The same sanctions that have hampered the Russian army's ability to produce new equipment have also seen Russia's economy stagnate, stripping away its ability to innovate.

But they haven't destabilized the country, allowing Russia to largely operate as normal, says Alexandra Prokopenko, an independent researcher on Russia's political economy and a visiting fellow at the German Council on Foreign Relations.

"The Russian economy is extremely resilient to crisis, and it's very, very well managed," she says.

Although any growth to Russia's GDP will remain marginal, "the economy will survive because the Russian economy is large and is actually well diversified. It will function more or less."

Russia's new wartime economy will also be able to continue for a number of years unless a larger external shock changes the status quo, says Prokopenko.

A significant drop in Russian oil and gas exports, or more political pressure on India or China to cut ties with Russian businesses, are two potential scenarios that could spark problems for the Russian economy.

Otherwise, living conditions are unlikely to change drastically enough to prompt real unrest from Russia's masses or business elites.

"For oligarchs, there's uncertainty on both sides, from the West, who are trying to sanction them, and from Putin, who is trying to assure them that everything will be fine in Russia," says Prokopenko.

"Of course, no one believes Putin at all. But between that and uncertainty in the West, they will choose the devil they know," she adds.

Putin's game of chicken

In the meantime, Putin can use an elongated conflict to secure his position at home, using wartime legislation to imprison the already silenced opposition or dissenters.

Russia is ready to hold for long but is ultimately waiting until the wider world tires of supporting Ukraine, says McGlynn.

If aid and military support dry up, Putin expects to have an easier time attempting to reach his main goal – imposing his will on Ukraine.

Russia has already tried repeatedly to dissuade the international community from arming Kyiv, threatening a "global catastrophe," hinting at its nuclear arsenal.

On March 28, Russia attempted to raise the stakes by announcing it was open to storing nuclear weapons in Belarus, its neighbor and closest ally, also a dictatorship.

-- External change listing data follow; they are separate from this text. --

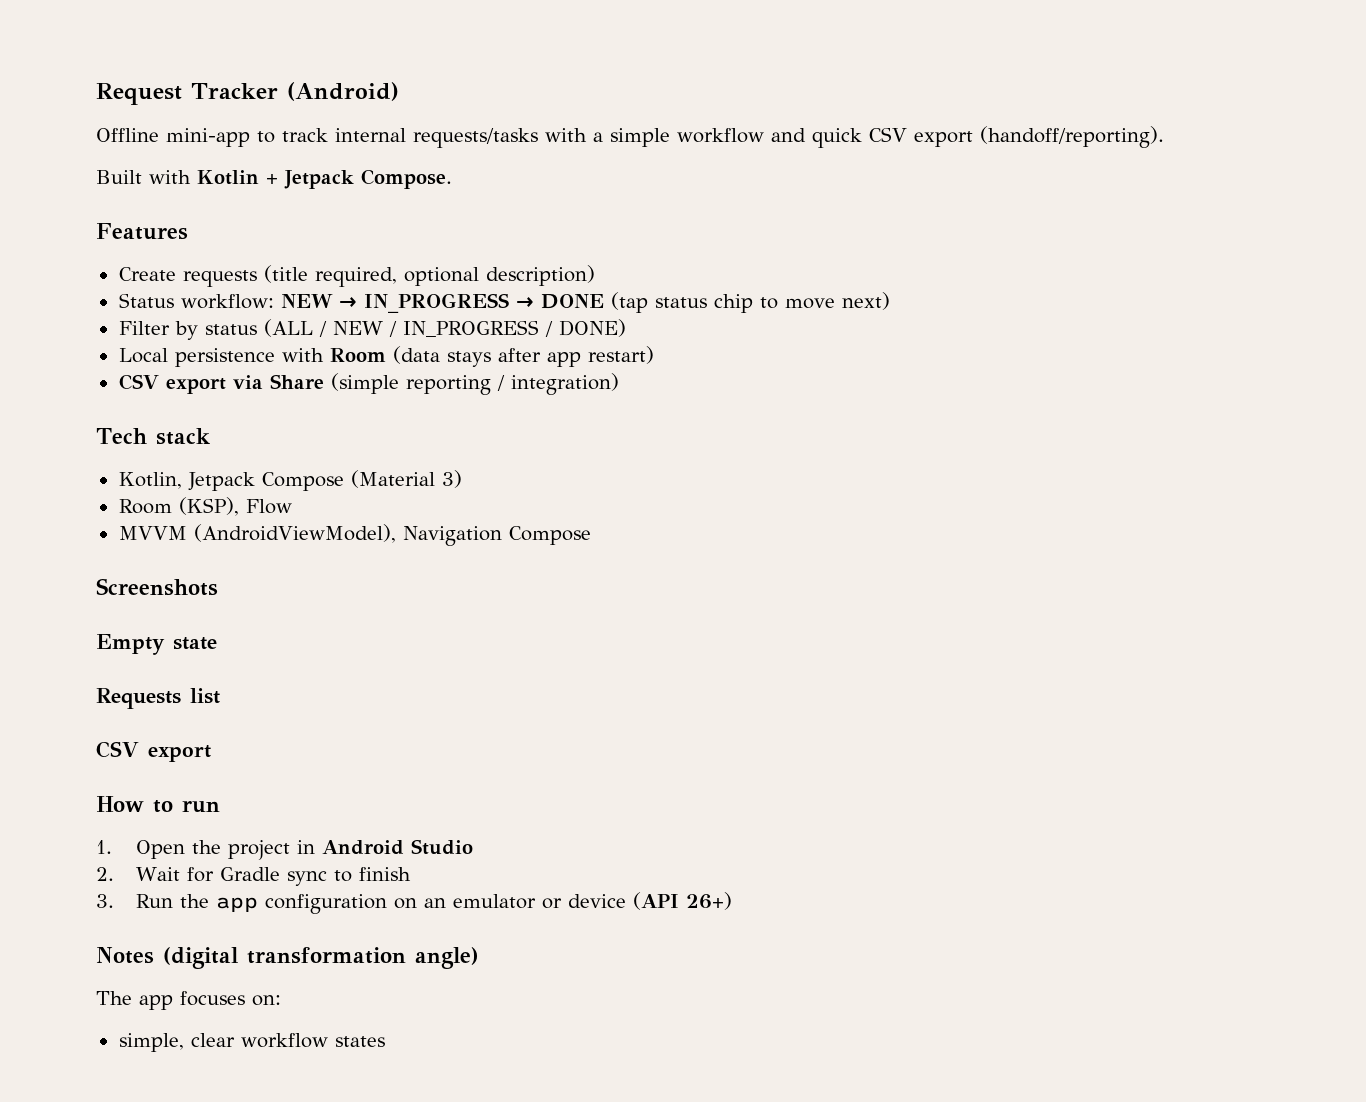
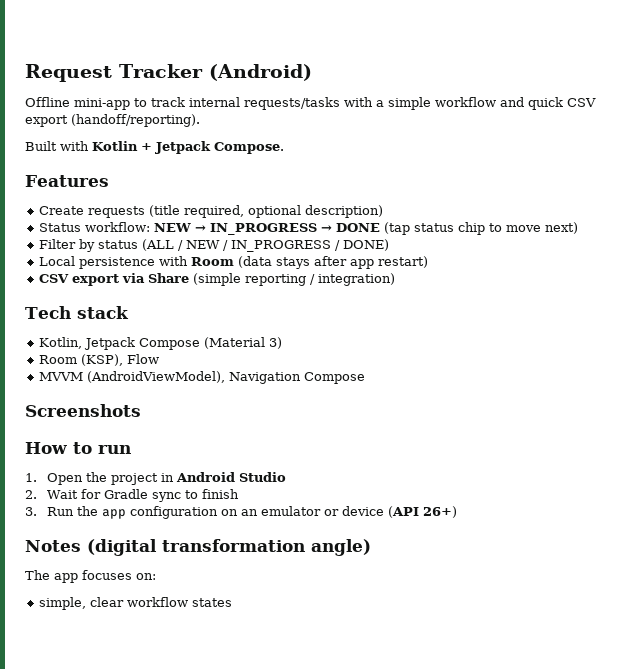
- Empty state
- Requests list
- CSV export

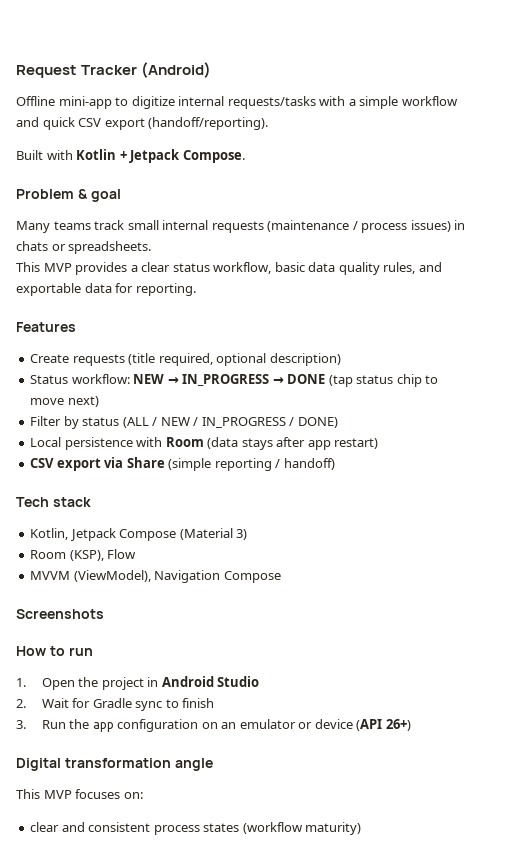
- Offline mini-app to track internal requests/tasks with a simple workflow and quick CSV export (handoff/reporting).
+ Offline mini-app to digitize internal requests/tasks with a simple workflow and quick CSV export (handoff/reporting).
+ Problem & goal
+ Many teams track small internal requests (maintenance / process issues) in chats or spreadsheets.
+ This MVP provides a clear status workflow, basic data quality rules, and exportable data for reporting.
- CSV export via Share (simple reporting / integration)
+ CSV export via Share (simple reporting / handoff)
- MVVM (AndroidViewModel), Navigation Compose
+ MVVM (ViewModel), Navigation Compose
- Notes (digital transformation angle)
- The app focuses on:
- simple, clear workflow states
+ Digital transformation angle
+ This MVP focuses on:
+ clear and consistent process states (workflow maturity)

​​The need to maintain a united international effort to support Ukraine — and Moscow's belief that unity will fracture — is a looming issue about which Kyiv's NATO allies appear acutely aware.

Speaking in January 2023, a few weeks before his trip to Kyiv, U.S. President Joe Biden told reporters that "Putin expected Europe and the United States to weaken our resolve. He expected our support for Ukraine to crumble with time."

Biden was keen to emphasize that the Kremlin was wrong. Yet support among the American public towards providing Ukraine with military aid is starting to fall.

A recent poll from The Associated Press-NORC Center for Public Affairs Research found that while 60 percent of U.S. adults favored sending Ukraine weapons in May 2022, that number had since fallen to 48 percent in Feb. 2023.

Ukraine is not reliant on the United States alone.

The Ukraine Defense Contact Group, an international coalition providing Kyiv with military aid, counts 54 countries among its members.

But the U.S. does make a particularly large contribution, having pledged more than $46 billion so far. The figure dwarfs military aid from other large donors, including the $5.1 billion promise from the U.K. and the $3.3 billion from the European Union.

If Putin does commit to long-term war, it may not be because he believes Moscow's troops can outlast indefinitely — but because he believes the offensive can last until the next U.S. election.

"A lot of people in Russia genuinely believe that they care more about Ukraine than the West does," says McGlynn. "They (still think they) will win because the West will buckle."